Nieman Foundation at Harvard
HOME
          
LATEST STORY
True Genius: How to go from “the future of journalism” to a fire sale in a few short years
ABOUT                    SUBSCRIBE
Oct. 8, 2014, 2:13 p.m.
LINK: uk.reuters.com  ➚   |   Posted by: Joshua Benton   |   October 8, 2014

Back in January, we told you about a lawsuit Dow Jones had filed against Ransquawk, a London-based news service that delivers real-time updates on financial markets, for allegedly lifting Dow Jones’ news. The company’s statement then:

Since Ransquawk doesn’t engage in much newsgathering, they take content from news organizations like ours in order to produce their squawks and headlines. They’re systematically copying, pasting, and selling our journalists’ work. They don’t have permission to do this, but from their response to our cease and desist letter, they don’t seem to care.

Dow Jones cited the sometimes controversial “hot news misappropriation” doctrine, which argues that news providers should have a limited ability to stop others from freeriding off their breaking news work.

Well, it worked:

Dow Jones & Co on Tuesday won a $5 million (3.11 million pounds) judgmeent against the London-based service Ransquawk, which it accused of pirating its content by broadcasting news within seconds of publication to traders and other subscribers.

But whether that money will be collected is still an open matter:

It was unclear whether Ransquawk has any U.S. assets or operations that would allow the judgement to be enforced. Ransquawk has not contested the lawsuit since it was filed in January.

“As a company domiciled in the United Kingdom that has not entered into litigation in the United States, we do not fall under the jurisdiction of the U.S. courts,” Ranvir Singh, Ransquawk’s chief executive, said in a statement. “Furthermore, as ‘hot news misappropriation’ is not a law recognised in the United Kingdom, we remain confident that any judgments entered against us in New York will not be enforceable in the United Kingdom.”
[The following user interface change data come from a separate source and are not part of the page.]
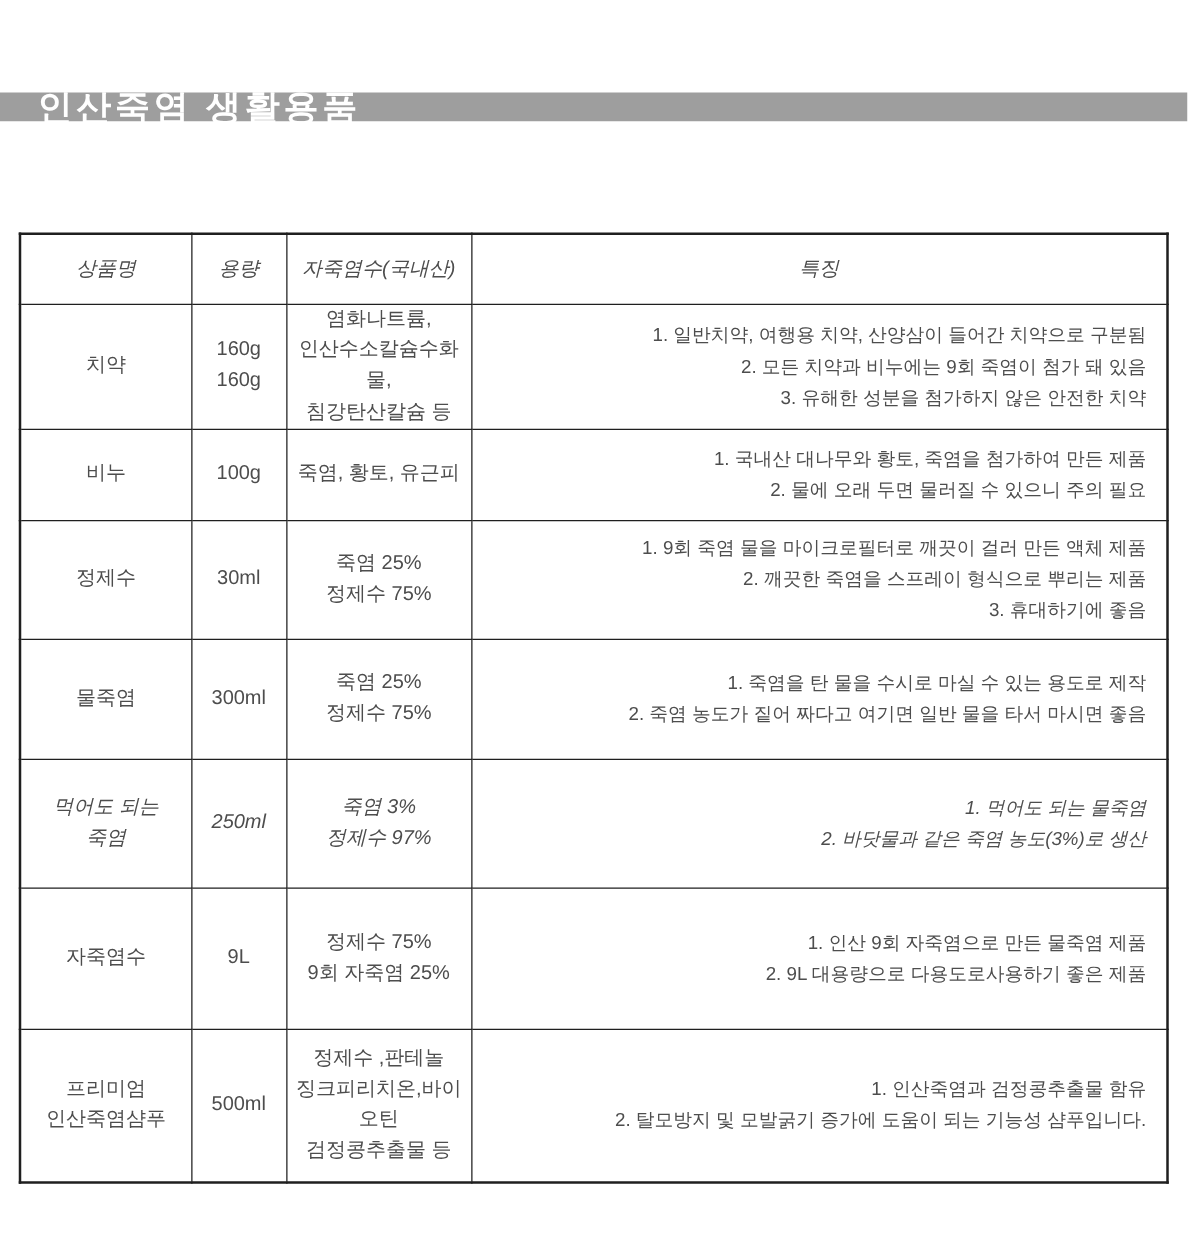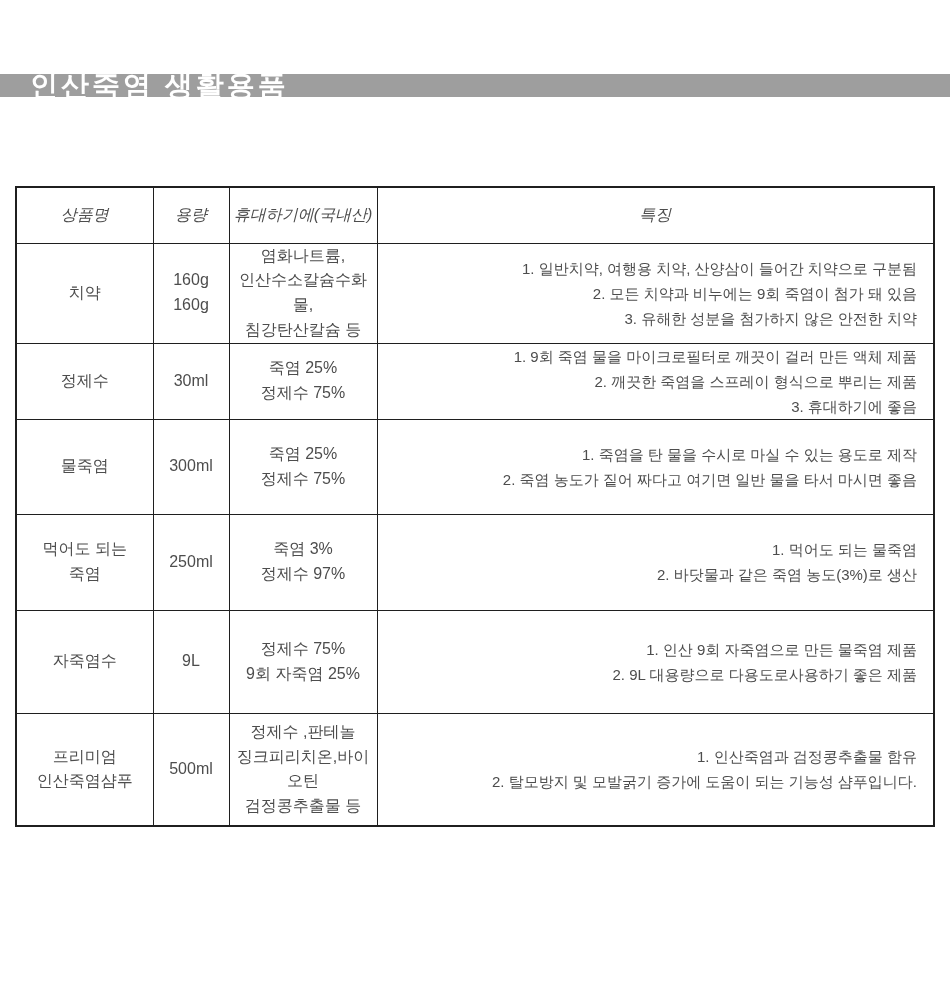"휴대하기에(국내산)" th { text: 휴대하기에 -> 자죽염수 }
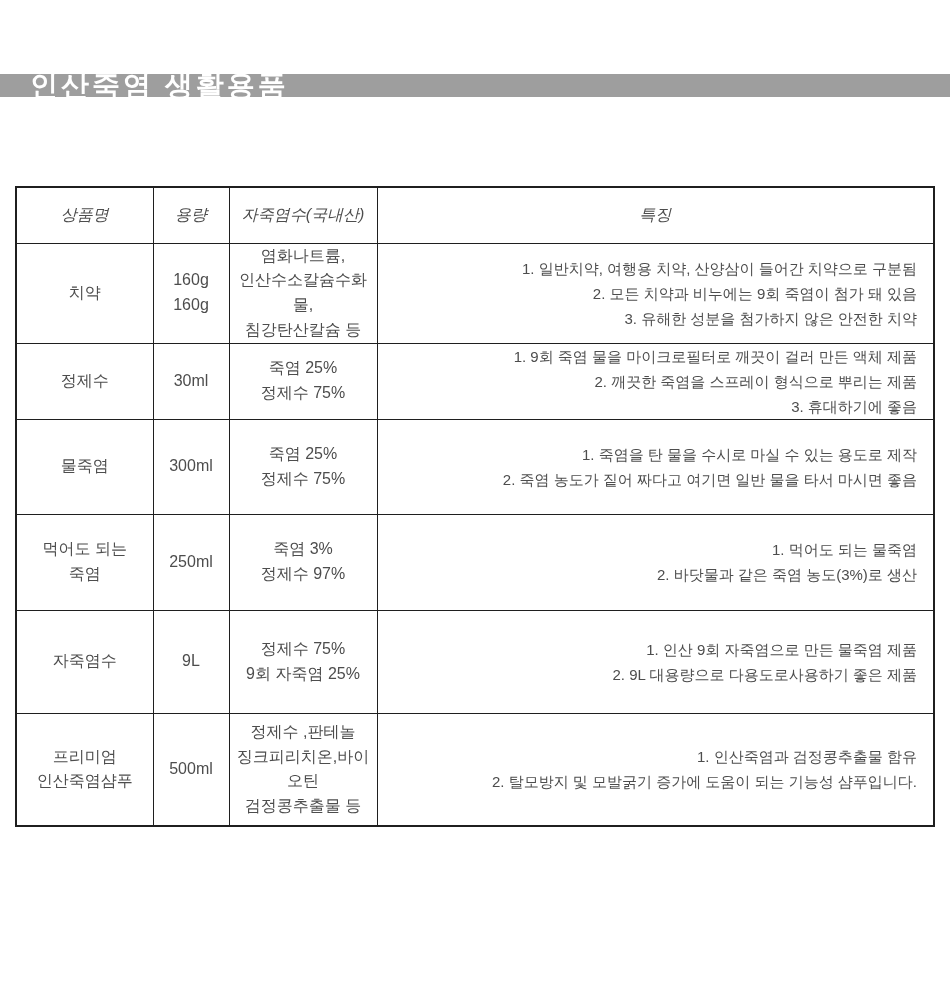"비누" tr { html: none -> <tr> <td>비누</td> <td>100g</td> <td>죽염, 황토, 유근피</td> <td> <div>1. 국내산 대나무와 황토, 죽염을 첨가하여 만든 제품</div> <div>2. 물에 오래 두면 물러질 수 있으니 주의 필요</div> </td> </tr> }
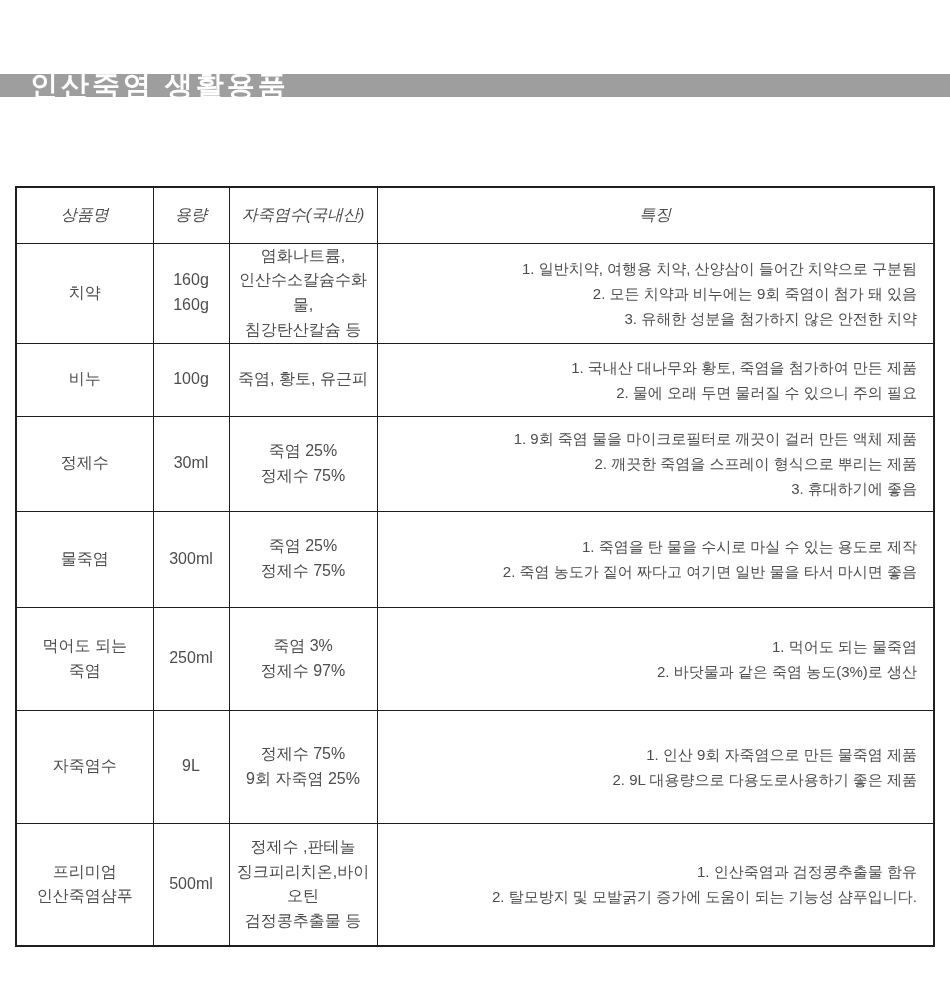"먹어도 되는" .product-table tbody tr:nth-child(5) { font-style: none -> italic }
Show tags Show comments / Leave a comment
 
Join the 50,000 who get the freshest future-of-journalism news in our daily email.
True Genius: How to go from “the future of journalism” to a fire sale in a few short years
Genius (née Rap Genius) wanted to “annotate the world” and give your content a giant comment section you can’t control. Now it can’t pay back its investors.
This study shows how people reason their way through echo chambers — and what might guide them out
“You really don’t know whether this person making a good-sounding argument is really smart, is really educated, or whether they’re just reading off something that they read on Twitter.”
Misinformation is a global problem. One of the solutions might work across continents too.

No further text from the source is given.